BEGIN
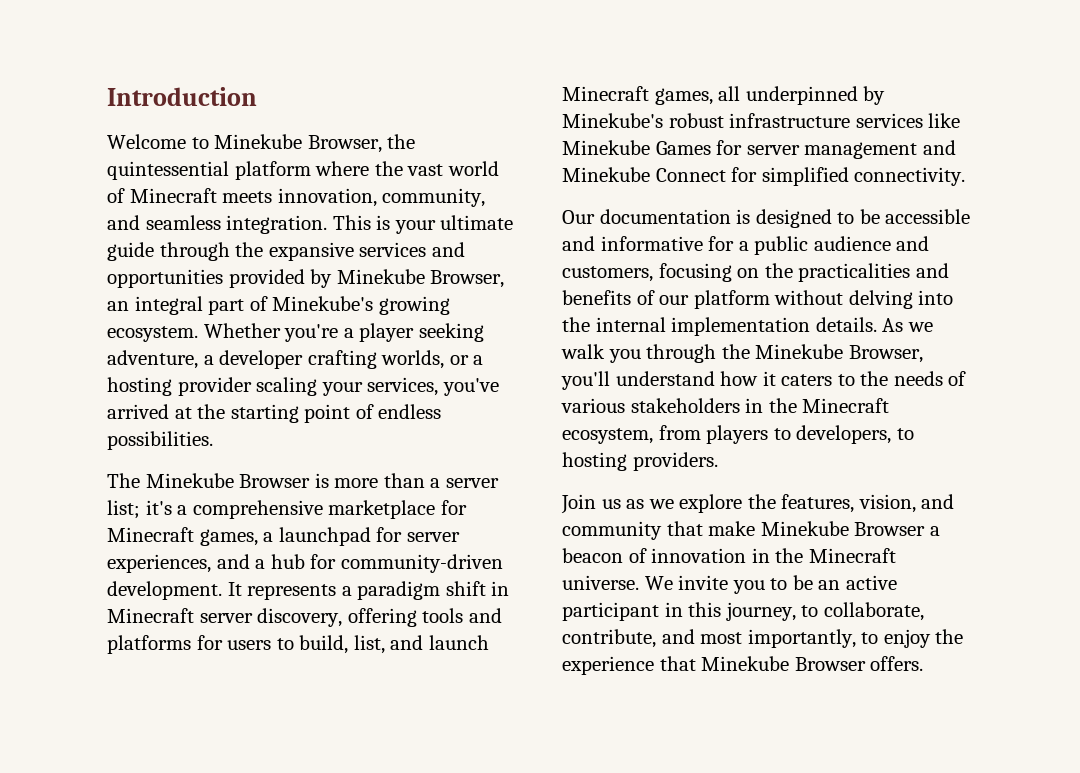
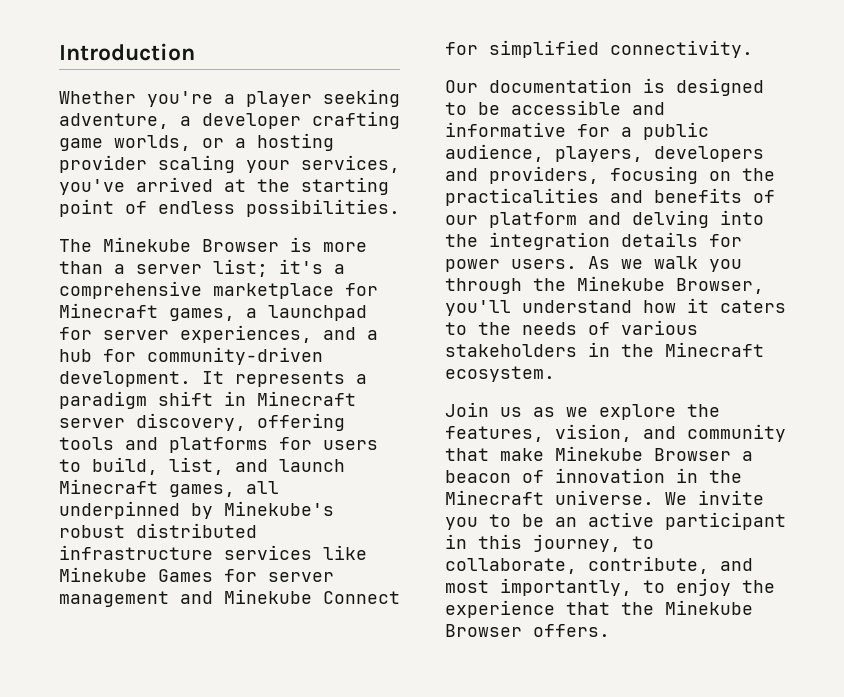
- Welcome to Minekube Browser, the quintessential platform where the vast world of Minecraft meets innovation, community, and seamless integration. This is your ultimate guide through the expansive services and opportunities provided by Minekube Browser, an integral part of Minekube's growing ecosystem. Whether you're a player seeking adventure, a developer crafting worlds, or a hosting provider scaling your services, you've arrived at the starting point of endless possibilities.
+ Whether you're a player seeking adventure, a developer crafting game worlds, or a hosting provider scaling your services, you've arrived at the starting point of endless possibilities.
- It represents a paradigm shift in Minecraft server discovery, offering tools and platforms for users to build, list, and launch Minecraft games, all underpinned by Minekube's robust infrastructure services like Minekube Games for server management and Minekube Connect for simplified connectivity.
+ It represents a paradigm shift in Minecraft server discovery, offering tools and platforms for users to build, list, and launch Minecraft games, all underpinned by Minekube's robust distributed infrastructure services like Minekube Games for server management and Minekube Connect for simplified connectivity.
- Our documentation is designed to be accessible and informative for a public audience and customers, focusing on the practicalities and benefits of our platform without delving into the internal implementation details.
+ Our documentation is designed to be accessible and informative for a public audience, players, developers and providers, focusing on the practicalities and benefits of our platform and delving into the integration details for power users.
- As we walk you through the Minekube Browser, you'll understand how it caters to the needs of various stakeholders in the Minecraft ecosystem, from players to developers, to hosting providers.
+ As we walk you through the Minekube Browser, you'll understand how it caters to the needs of various stakeholders in the Minecraft ecosystem.
- We invite you to be an active participant in this journey, to collaborate, contribute, and most importantly, to enjoy the experience that Minekube Browser offers.
+ We invite you to be an active participant in this journey, to collaborate, contribute, and most importantly, to enjoy the experience that the Minekube Browser offers.

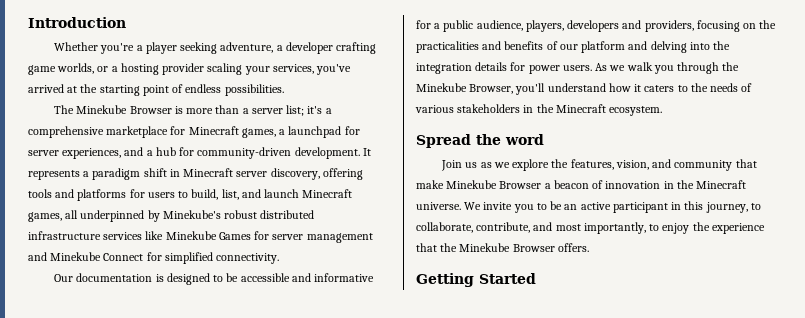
+ Spread the word
+ Getting Started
END
# Task directions:
Look above for the line with "- Our documentation" and the line with "for power users.". Retype those two lines and every line between them exactly, adding nothing.

# Answer area:
- Our documentation is designed to be accessible and informative for a public audience and customers, focusing on the practicalities and benefits of our platform without delving into the internal implementation details.
+ Our documentation is designed to be accessible and informative for a public audience, players, developers and providers, focusing on the practicalities and benefits of our platform and delving into the integration details for power users.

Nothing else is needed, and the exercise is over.